[Start of section]

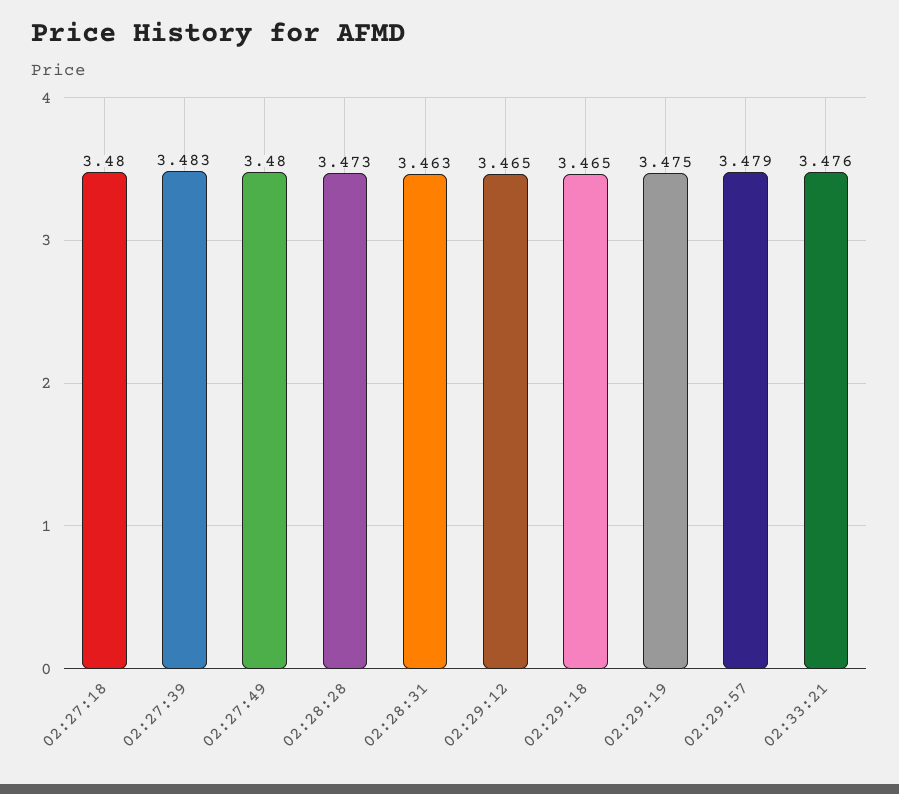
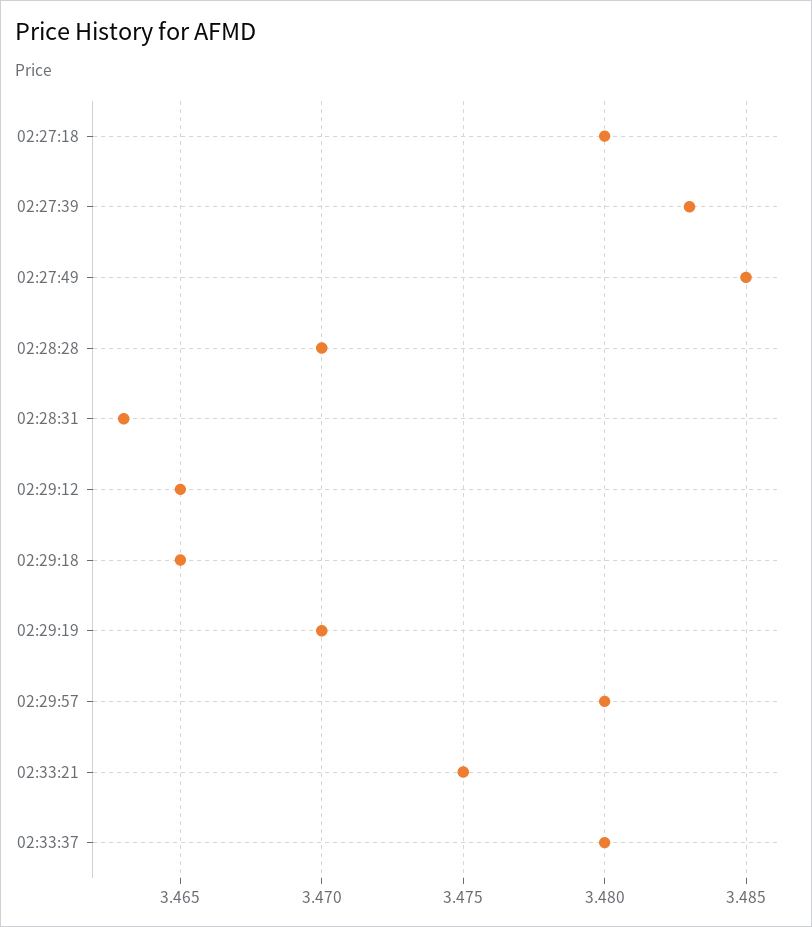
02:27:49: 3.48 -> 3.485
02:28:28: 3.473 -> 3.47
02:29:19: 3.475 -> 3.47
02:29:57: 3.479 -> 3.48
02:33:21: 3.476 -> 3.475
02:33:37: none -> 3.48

[End of section]
[Start of section]

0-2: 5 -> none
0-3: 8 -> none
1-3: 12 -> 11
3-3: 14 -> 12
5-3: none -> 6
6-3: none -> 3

[End of section]
[Start of section]

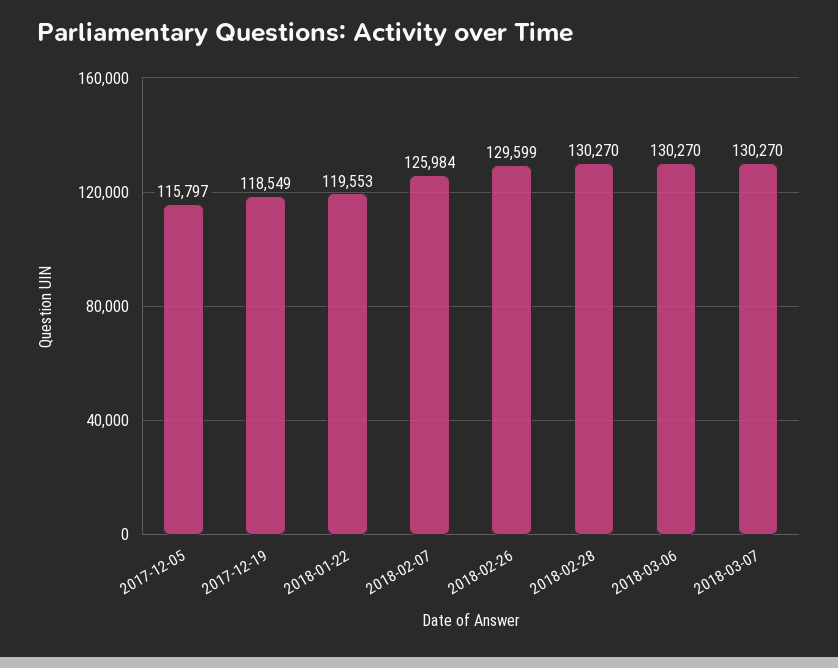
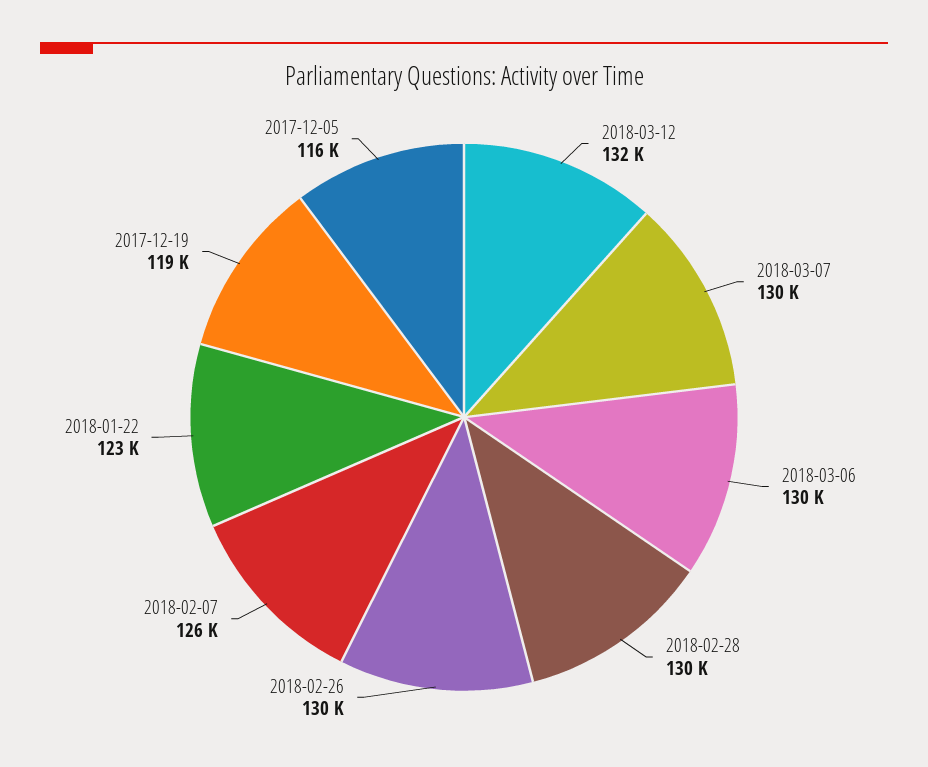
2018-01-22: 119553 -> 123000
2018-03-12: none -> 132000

[End of section]

● PROMPT: Your answer must be the lines above from the one containing "02:29:19: 3.475 -> 3.47" to the one containing "02:33:37: none -> 3.48", both included, restated word for word.

● TASK ANSWER:
02:29:19: 3.475 -> 3.47
02:29:57: 3.479 -> 3.48
02:33:21: 3.476 -> 3.475
02:33:37: none -> 3.48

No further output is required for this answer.